** RECORDED INFORMATION **
== Segment start ==
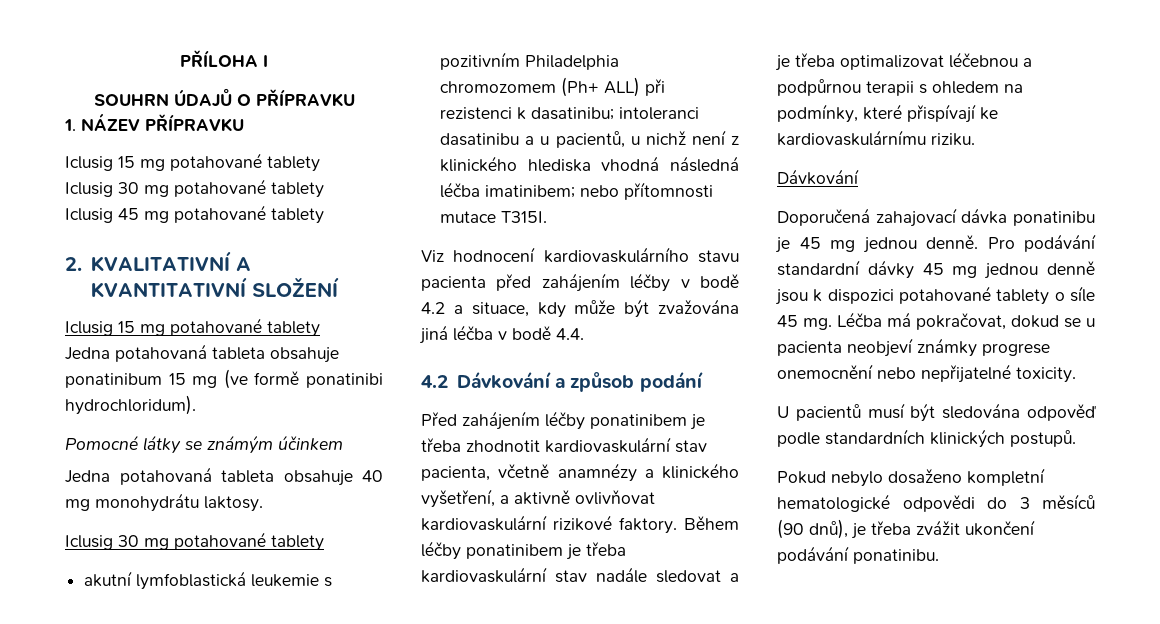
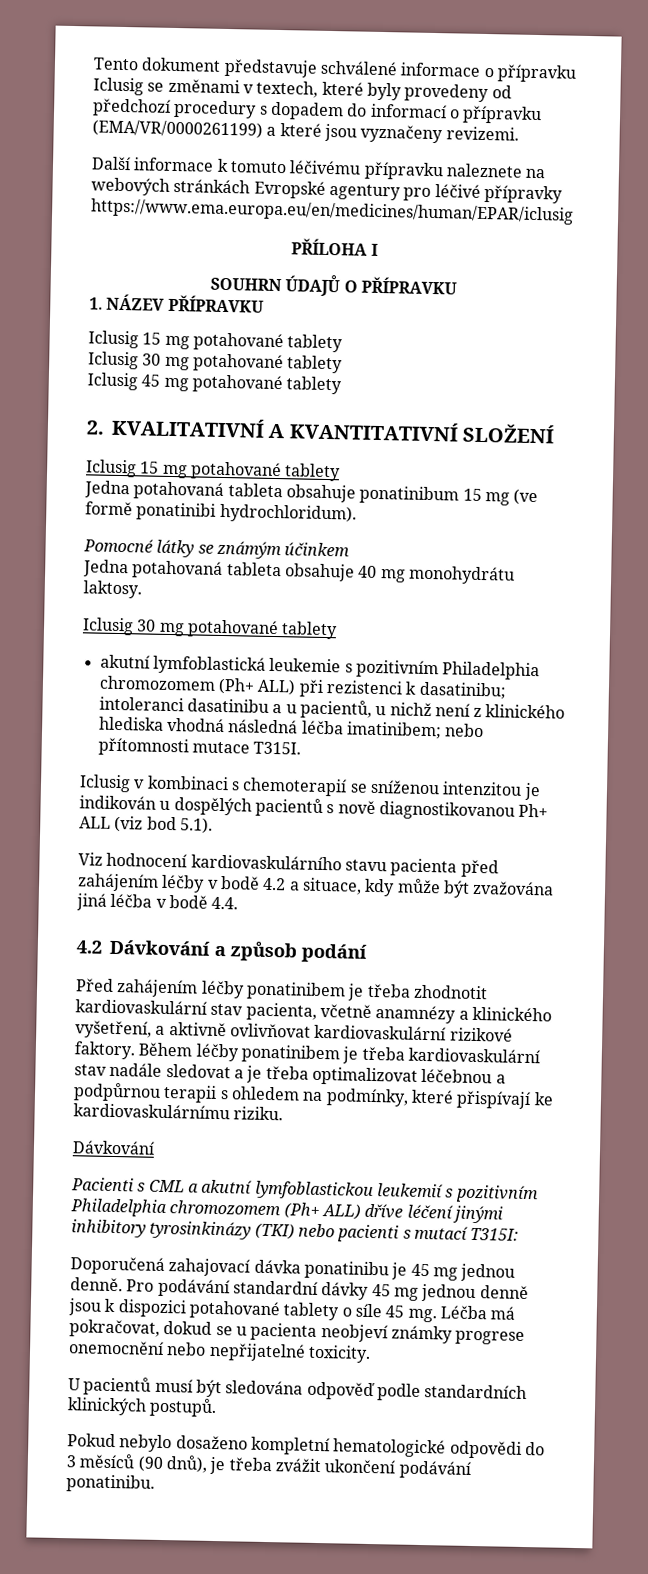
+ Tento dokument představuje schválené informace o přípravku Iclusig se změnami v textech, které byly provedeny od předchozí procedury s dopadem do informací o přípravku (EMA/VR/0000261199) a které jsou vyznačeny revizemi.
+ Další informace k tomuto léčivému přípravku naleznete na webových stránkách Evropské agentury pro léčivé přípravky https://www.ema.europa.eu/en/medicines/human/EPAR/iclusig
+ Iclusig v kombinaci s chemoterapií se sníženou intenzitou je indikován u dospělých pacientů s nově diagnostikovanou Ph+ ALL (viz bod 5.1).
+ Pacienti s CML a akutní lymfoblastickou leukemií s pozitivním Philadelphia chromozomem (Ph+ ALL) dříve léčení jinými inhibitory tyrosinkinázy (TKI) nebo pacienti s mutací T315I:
== Segment end ==
== Segment start ==
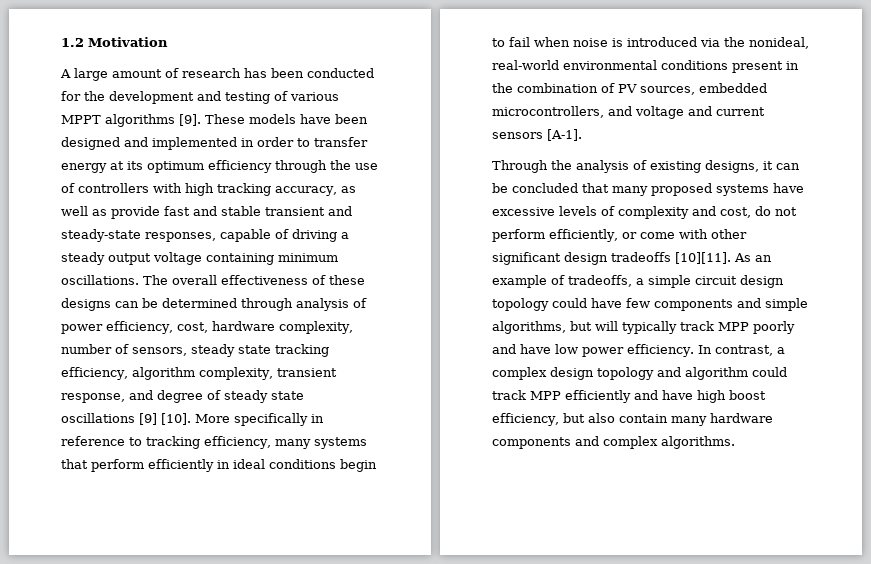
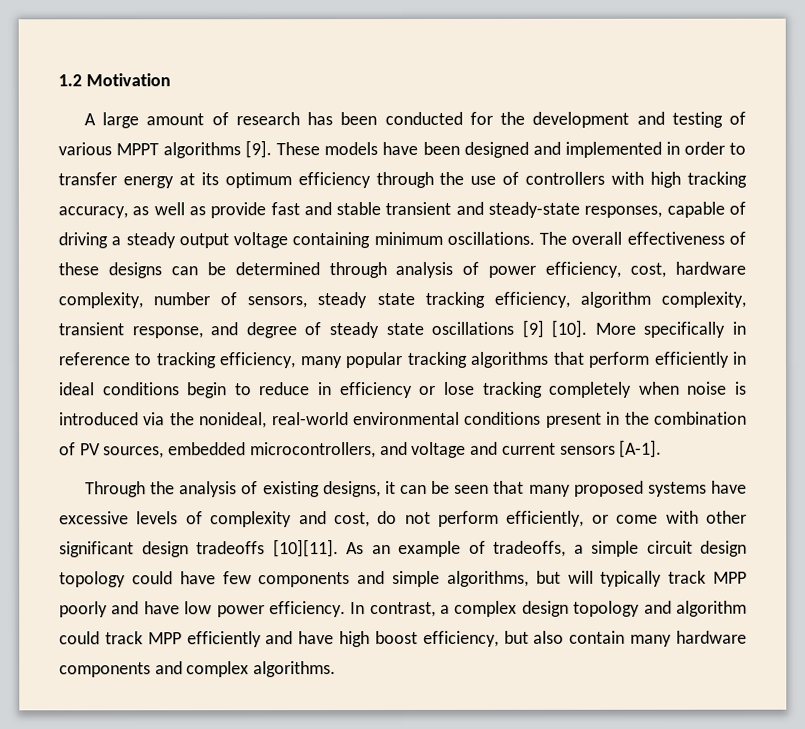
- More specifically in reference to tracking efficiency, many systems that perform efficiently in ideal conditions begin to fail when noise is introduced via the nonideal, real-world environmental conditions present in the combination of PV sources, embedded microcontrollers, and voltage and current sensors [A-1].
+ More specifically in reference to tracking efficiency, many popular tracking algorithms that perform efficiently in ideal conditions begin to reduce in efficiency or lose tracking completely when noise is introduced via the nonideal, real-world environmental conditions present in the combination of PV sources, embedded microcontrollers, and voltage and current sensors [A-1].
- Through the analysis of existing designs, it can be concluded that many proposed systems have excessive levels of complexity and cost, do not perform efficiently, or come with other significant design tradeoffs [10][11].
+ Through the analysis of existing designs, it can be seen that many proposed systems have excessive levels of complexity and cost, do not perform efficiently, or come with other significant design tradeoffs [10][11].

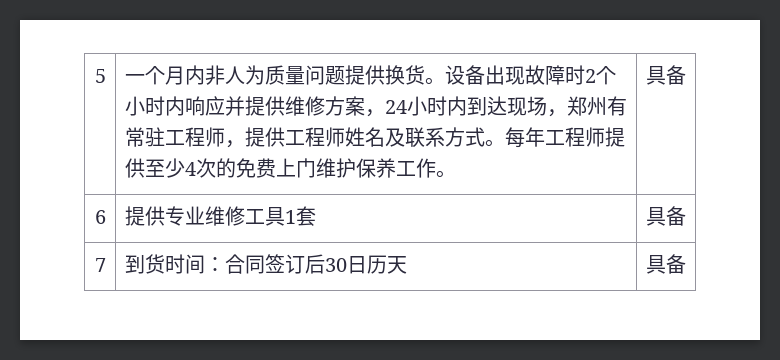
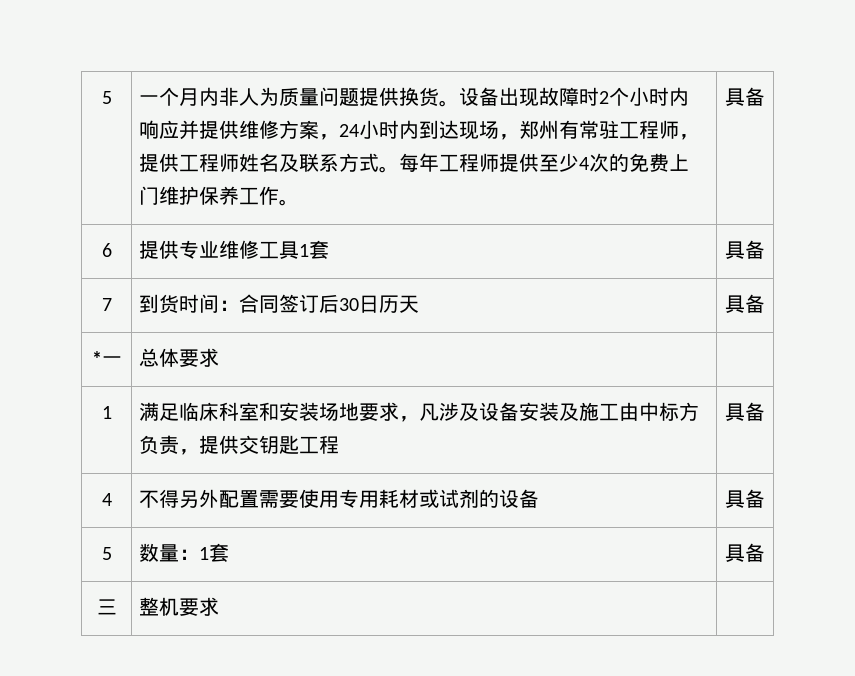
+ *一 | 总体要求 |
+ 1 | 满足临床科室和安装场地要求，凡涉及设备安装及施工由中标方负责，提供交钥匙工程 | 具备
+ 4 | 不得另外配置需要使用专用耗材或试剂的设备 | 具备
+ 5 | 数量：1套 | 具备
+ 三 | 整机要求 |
== Segment end ==
== Segment start ==
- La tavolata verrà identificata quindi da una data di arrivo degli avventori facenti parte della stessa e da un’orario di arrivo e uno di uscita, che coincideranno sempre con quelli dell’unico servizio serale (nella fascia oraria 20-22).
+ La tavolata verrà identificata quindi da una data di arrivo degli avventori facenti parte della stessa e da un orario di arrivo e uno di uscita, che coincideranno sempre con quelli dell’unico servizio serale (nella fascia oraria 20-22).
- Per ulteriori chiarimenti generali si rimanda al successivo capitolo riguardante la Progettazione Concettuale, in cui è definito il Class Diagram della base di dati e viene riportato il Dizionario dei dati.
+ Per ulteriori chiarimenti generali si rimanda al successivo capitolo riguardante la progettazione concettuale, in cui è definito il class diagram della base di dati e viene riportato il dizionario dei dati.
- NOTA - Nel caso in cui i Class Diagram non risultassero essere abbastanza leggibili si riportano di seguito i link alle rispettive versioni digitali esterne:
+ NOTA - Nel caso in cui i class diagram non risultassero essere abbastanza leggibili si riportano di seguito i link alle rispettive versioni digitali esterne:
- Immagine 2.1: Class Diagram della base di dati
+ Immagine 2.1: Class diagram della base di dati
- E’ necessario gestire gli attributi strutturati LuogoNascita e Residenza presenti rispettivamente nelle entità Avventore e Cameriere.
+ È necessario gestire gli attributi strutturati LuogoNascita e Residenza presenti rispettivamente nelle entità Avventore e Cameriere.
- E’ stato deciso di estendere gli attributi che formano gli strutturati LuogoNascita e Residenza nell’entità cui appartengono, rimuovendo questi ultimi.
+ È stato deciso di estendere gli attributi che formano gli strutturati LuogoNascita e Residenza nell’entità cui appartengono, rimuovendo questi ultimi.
== Segment end ==
** PROBLEM TO WORK ON **
Scan the lines above for "jsou vyznačeny revizemi." and for "Pacienti s CML". Repeat exactly the line holding each of them and every line in between.

** COMPLETED EXERCISE **
+ Tento dokument představuje schválené informace o přípravku Iclusig se změnami v textech, které byly provedeny od předchozí procedury s dopadem do informací o přípravku (EMA/VR/0000261199) a které jsou vyznačeny revizemi.
+ Další informace k tomuto léčivému přípravku naleznete na webových stránkách Evropské agentury pro léčivé přípravky https://www.ema.europa.eu/en/medicines/human/EPAR/iclusig
+ Iclusig v kombinaci s chemoterapií se sníženou intenzitou je indikován u dospělých pacientů s nově diagnostikovanou Ph+ ALL (viz bod 5.1).
+ Pacienti s CML a akutní lymfoblastickou leukemií s pozitivním Philadelphia chromozomem (Ph+ ALL) dříve léčení jinými inhibitory tyrosinkinázy (TKI) nebo pacienti s mutací T315I:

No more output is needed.